Erik Neveu présente quatre critères de définition d’une SOP :
l’« ouverture du système politique » : l’organisation institutionnelle offre plus ou moins de voies pour négocier.
le « degré de stabilité des alliances politiques » : un système politique instable laisse la place à des revendications par exemple.
la « division des élites » et leur « force de relais » : le degré de cohésion ou de division au sein des élites et la présence d’alliés influents sont déterminants.
la « capacité des institutions à développer des politiques publiques » : il faut que les institutions aient les ressources pour transformer les revendications en politiques publiques « traduire une sympathie en actes ». Des réformes doivent pouvoir être conduites.
Question 3 : Comment ces SOP expliquent-elles l’émergence de certaines mobilisations ?
Les SOP constituent des contextes, des environnements plus ou moins favorables à l’émergence de revendications et au développement d’une action collective qui sera plus ou moins entendue et qui atteindra plus ou moins ses objectifs. Certains moments et certaines configurations sont plus propices que d’autres à la pérennité voire au succès d’une action collective. Le système politique doit être ouvert pour que les ressources soient utiles et que les revendications soient prises en considération.
Exercice 1 : Comment expliquer l'engagement
Reliez les termes suivants à la définition qui convient :
1. Paradoxe de l’action collective
2. Incitations sélectives
3. Rétributions symboliques
4. Structure des opportunités politiques
Avec :
A. Avantages immatériels que procure la participation à une action collective.
B. Environnement dans lequel voient le jour des actions collectives et qui conditionne le développement et le succès de ces actions. Cet environnement est plus ou moins propice à l’expression de revendications.
C. Fait que l’action collective existe alors qu’il est a priori irrationnel de participer à une action collective. En effet, le coût individuel de la participation à une action collective est élevé alors que les gains sont collectifs et ne prennent pas en compte l’implication individuelle.
D. Avantages et désavantages mis en place par une organisation pour encourager l’engagement en le rendant individuellement rentable. Ces incitations peuvent être matérielles (avantages en nature, compensations monétaires, …) ou immatérielles (titres, reconnaissance, …).

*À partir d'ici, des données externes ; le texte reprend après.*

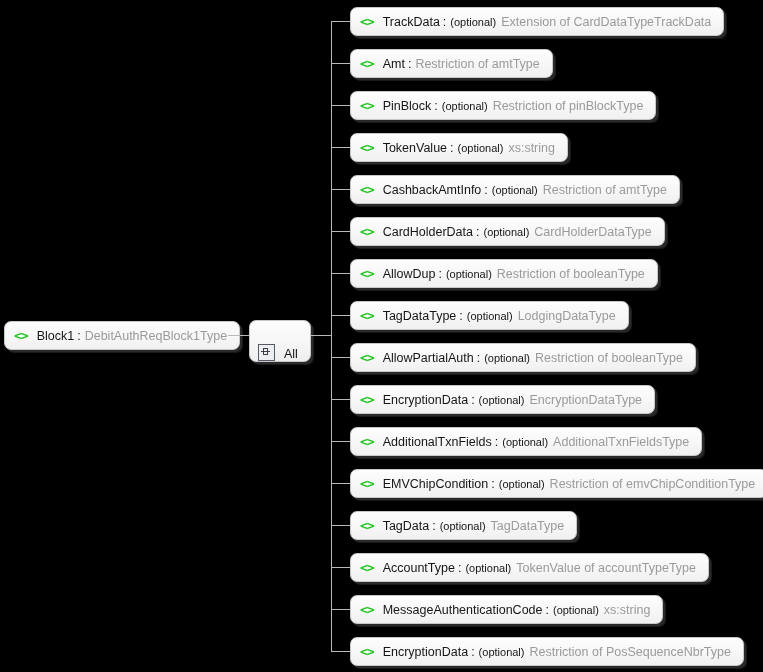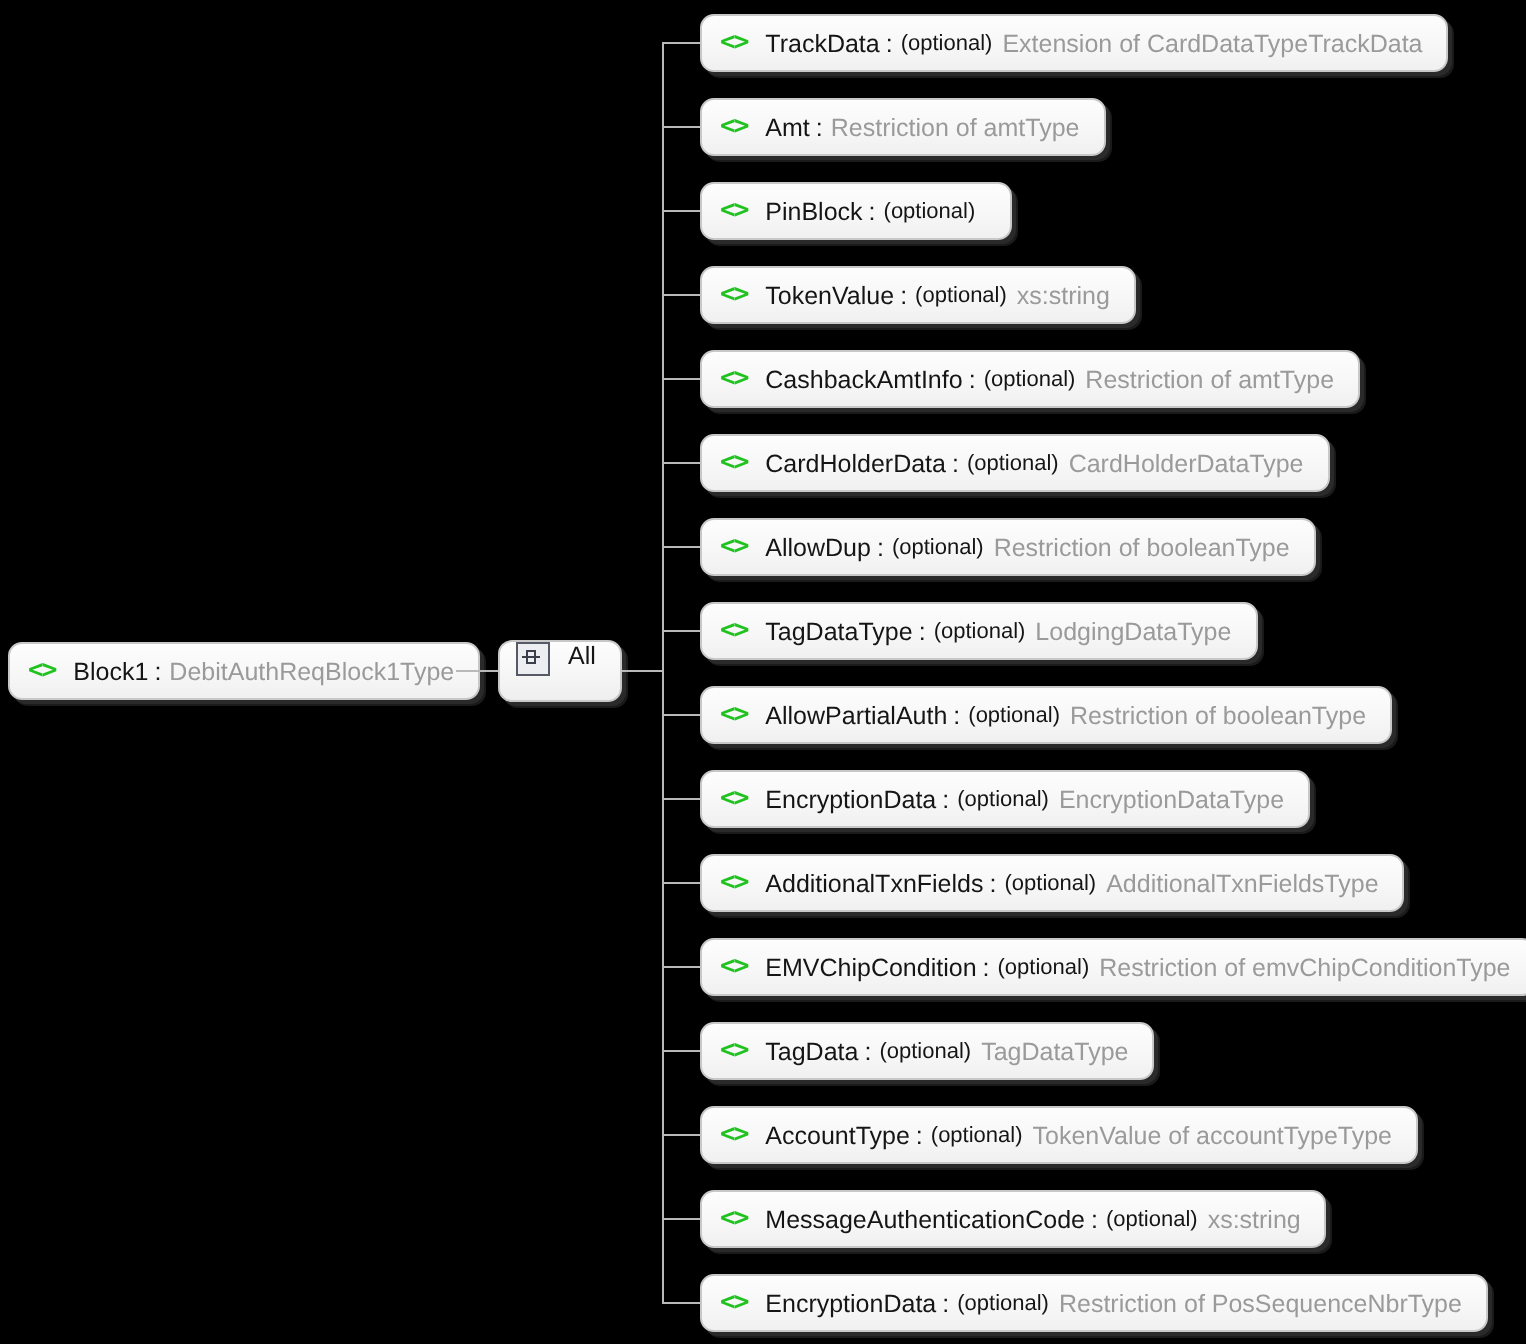"Restriction of pinBlockType" span.typ { html: none -> <span>Restriction of pinBlockType</span> }
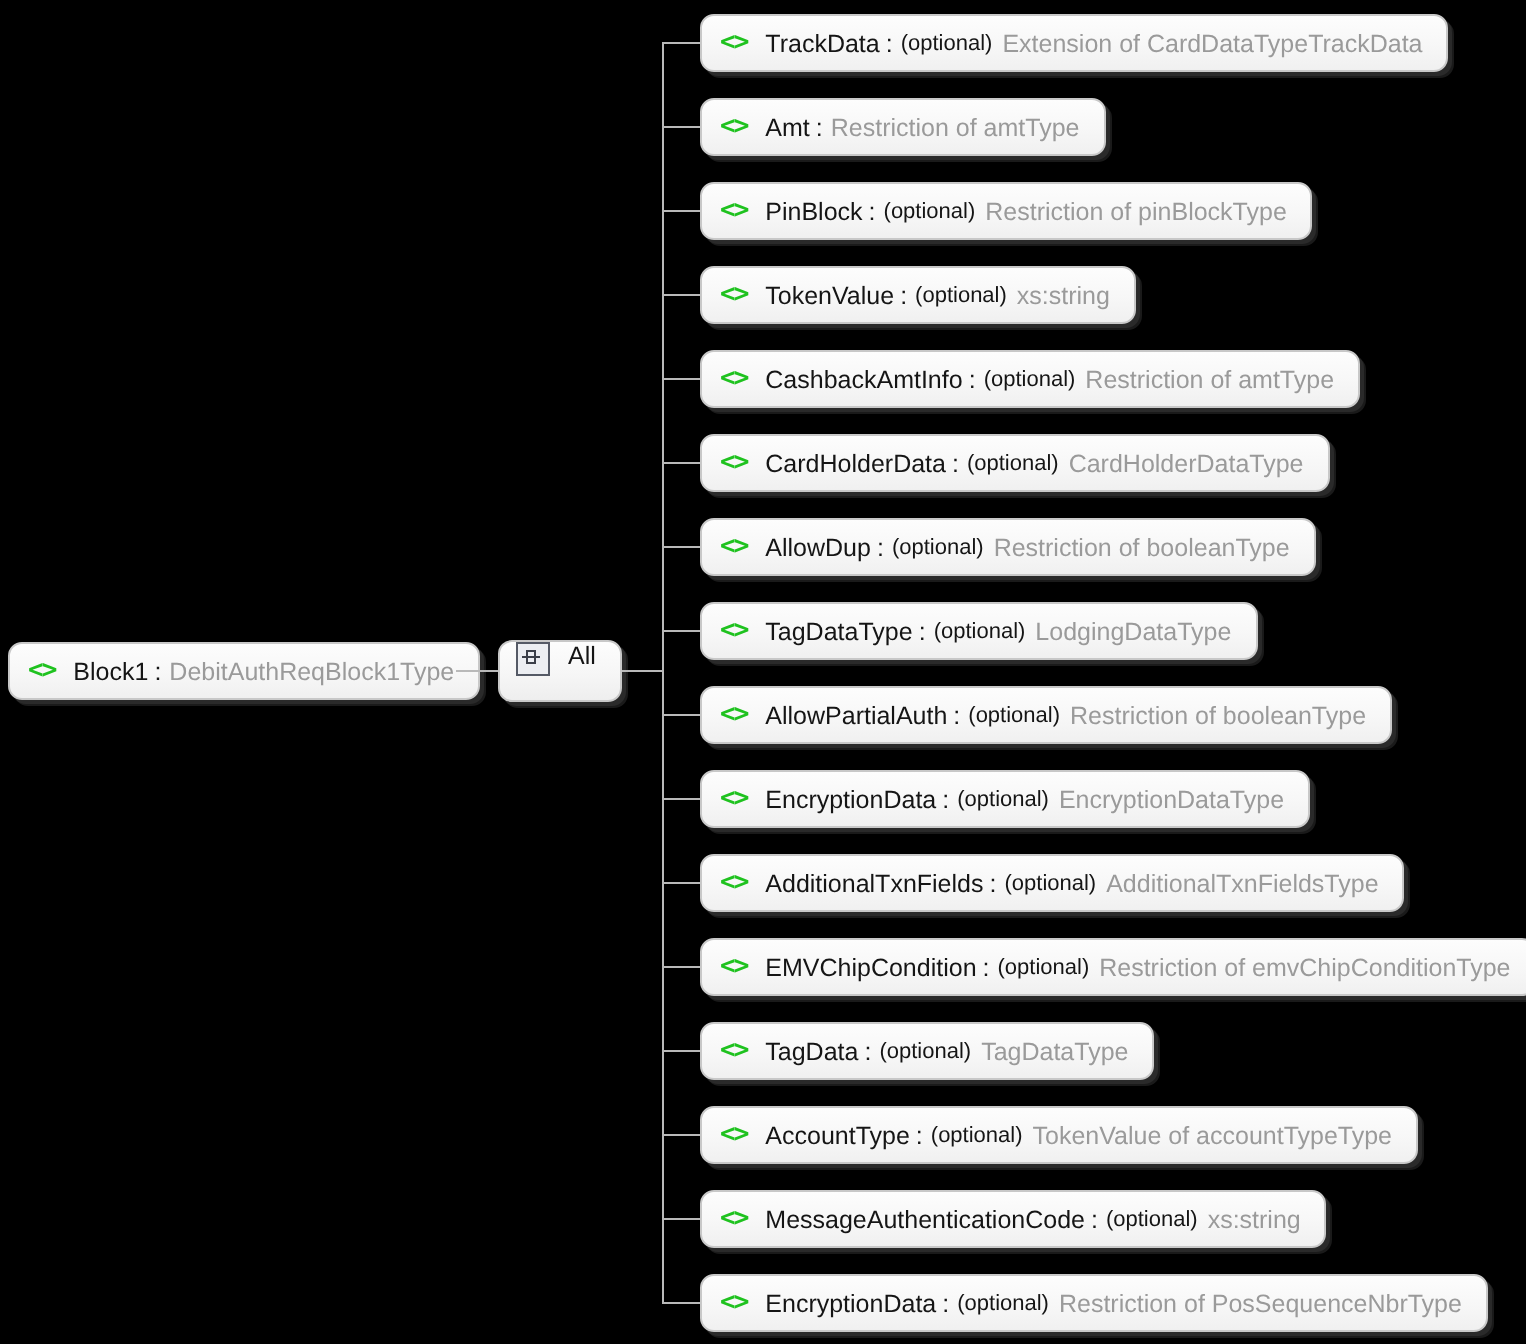"All" .all-node { align-items: flex-start -> flex-end; height: 31px -> 42px }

Exercice 2 : Comment expliquer ...
Expliquez ce qu’est le paradoxe de l’action collective.
Voir la correction
Le paradoxe de l’action collective décrit l’idée selon laquelle il n’est, à première vue, pas rationnel de s’engager car l’engagement engendre des coûts individuels élevés (du temps, de l’énergie, de l’argent notamment) et procure des bénéfices qui s’appliquent à l’ensemble du groupe, sans considération de participation ou non de chaque individu à l’action collective. Il est donc plus rationnel de se comporter en passager clandestin : attendre que les autres se mobilisent pour avoir les bénéfices sans en supporter les coûts. Néanmoins on observe que les individus se mobilisent.